### Directions for this task
Only the pictures should be left out; repeat the rest of the data exactly.

▼

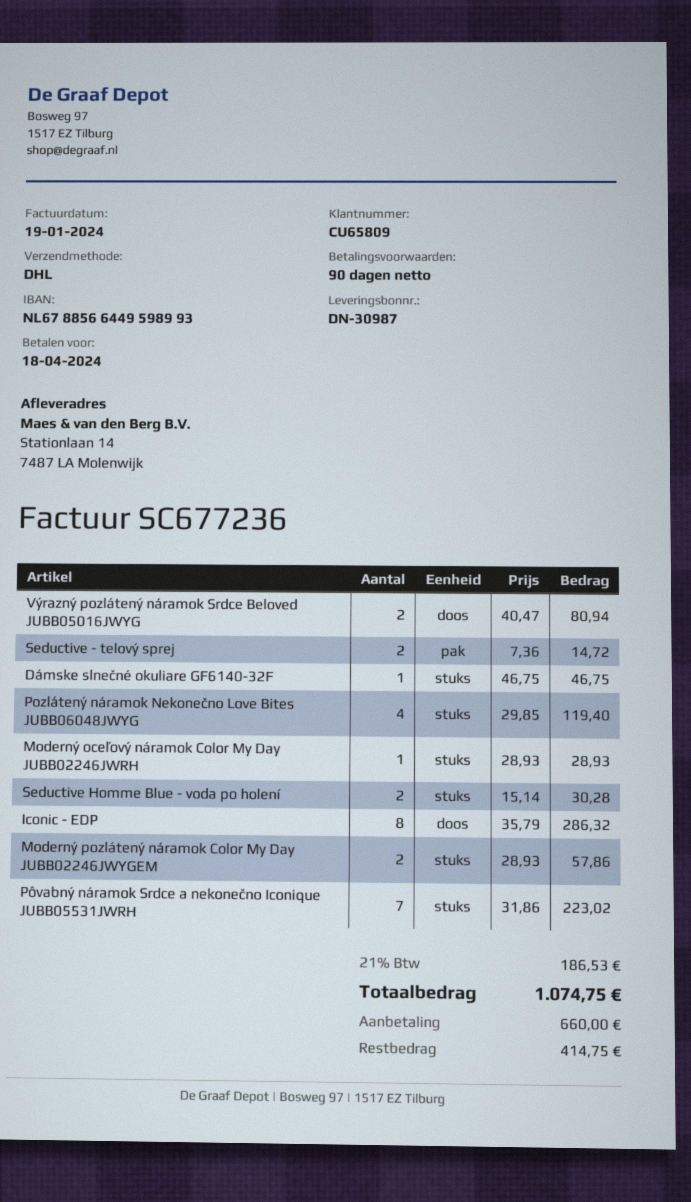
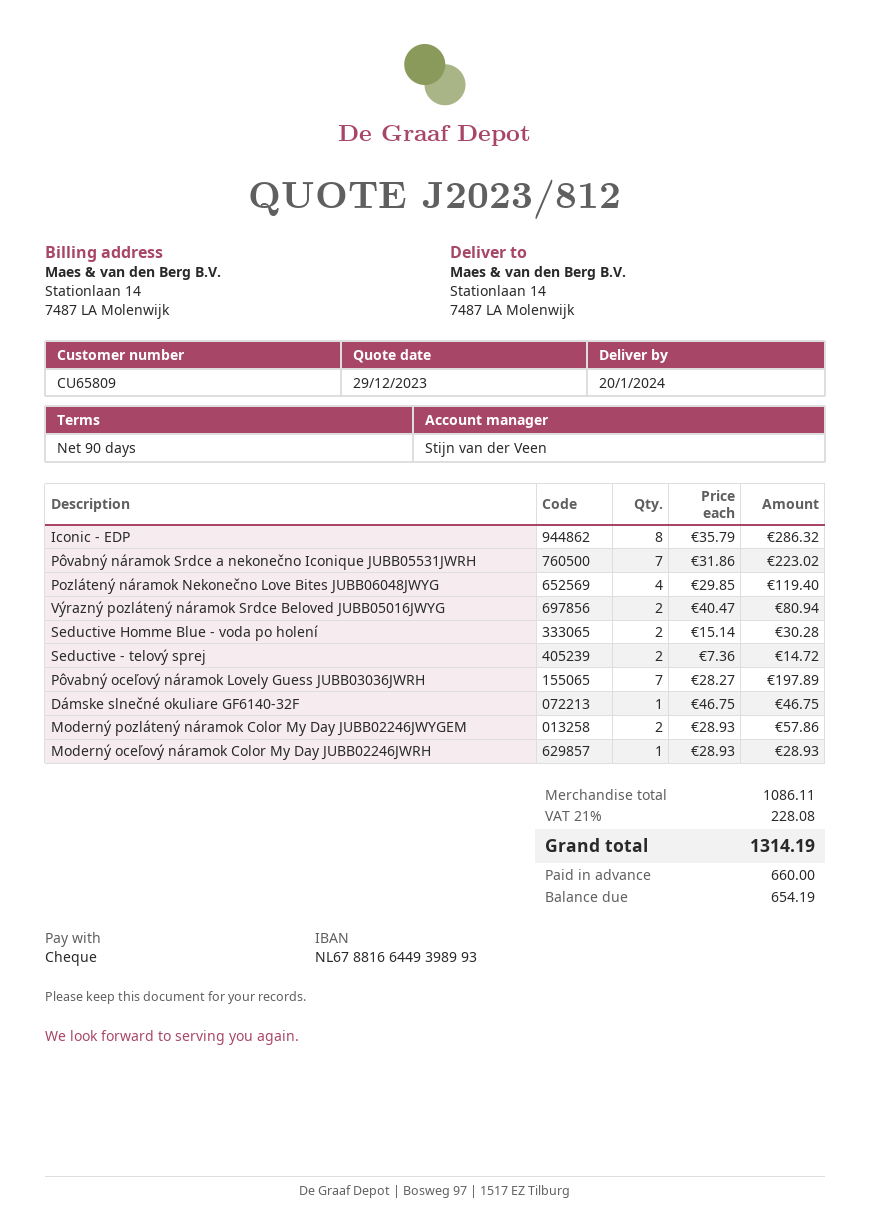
bank account: NL6788566449598993 -> NL6788166449398993
Pôvabný oceľový náramok Lovely Guess JUBB03036JWRH: none -> 7 x 28.27 = 197.89
tax: 21% = 186.53 -> 21% = 228.08
total: 1074.75 -> 1314.19
balance: 414.75 -> 654.19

▲

### Result of this task
bank account: NL6788566449598993 -> NL6788166449398993
Pôvabný oceľový náramok Lovely Guess JUBB03036JWRH: none -> 7 x 28.27 = 197.89
tax: 21% = 186.53 -> 21% = 228.08
total: 1074.75 -> 1314.19
balance: 414.75 -> 654.19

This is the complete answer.